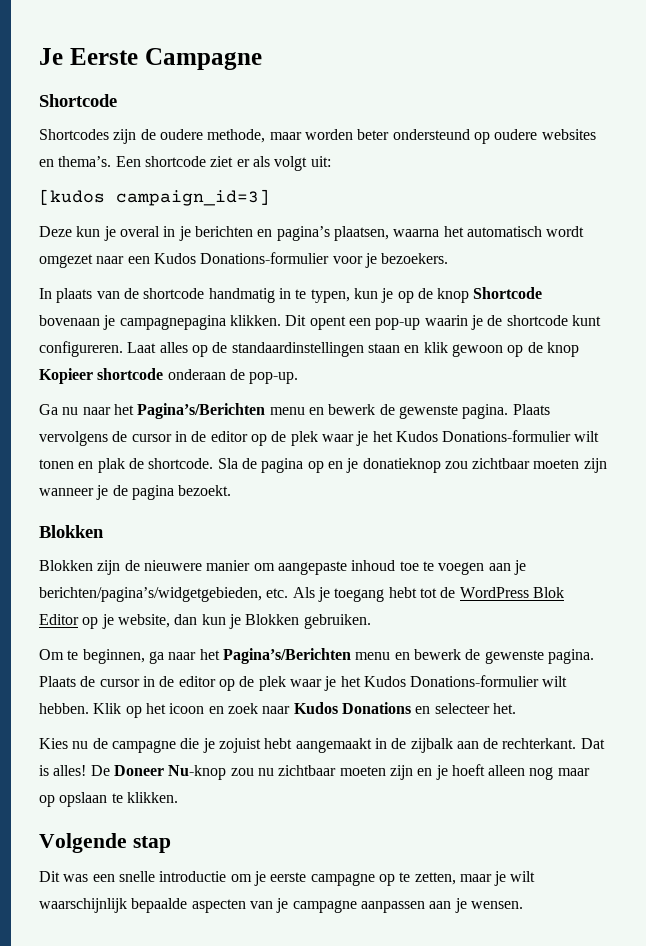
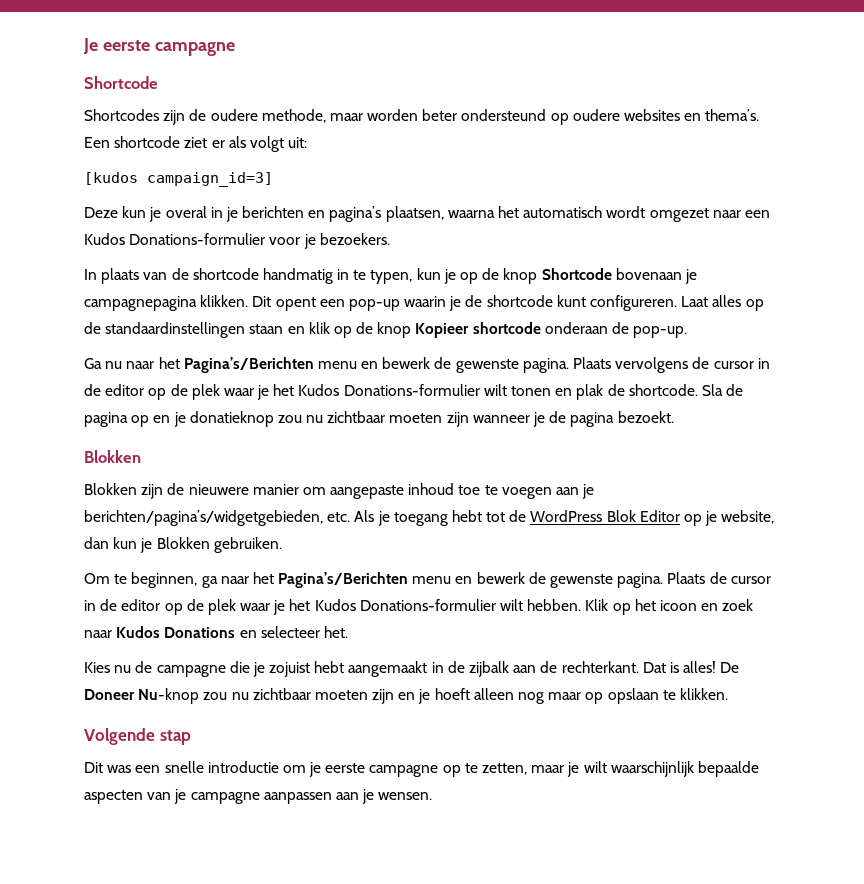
- Je Eerste Campagne
+ Je eerste campagne
- Laat alles op de standaardinstellingen staan en klik gewoon op de knop Kopieer shortcode onderaan de pop-up.
+ Laat alles op de standaardinstellingen staan en klik op de knop Kopieer shortcode onderaan de pop-up.
- Sla de pagina op en je donatieknop zou zichtbaar moeten zijn wanneer je de pagina bezoekt.
+ Sla de pagina op en je donatieknop zou nu zichtbaar moeten zijn wanneer je de pagina bezoekt.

***

▸ **ACTION ITEM**: In the entries above, count every line containing the word "shortcode". Write only the total.

▸ **EXERCISE RESPONSE**: 2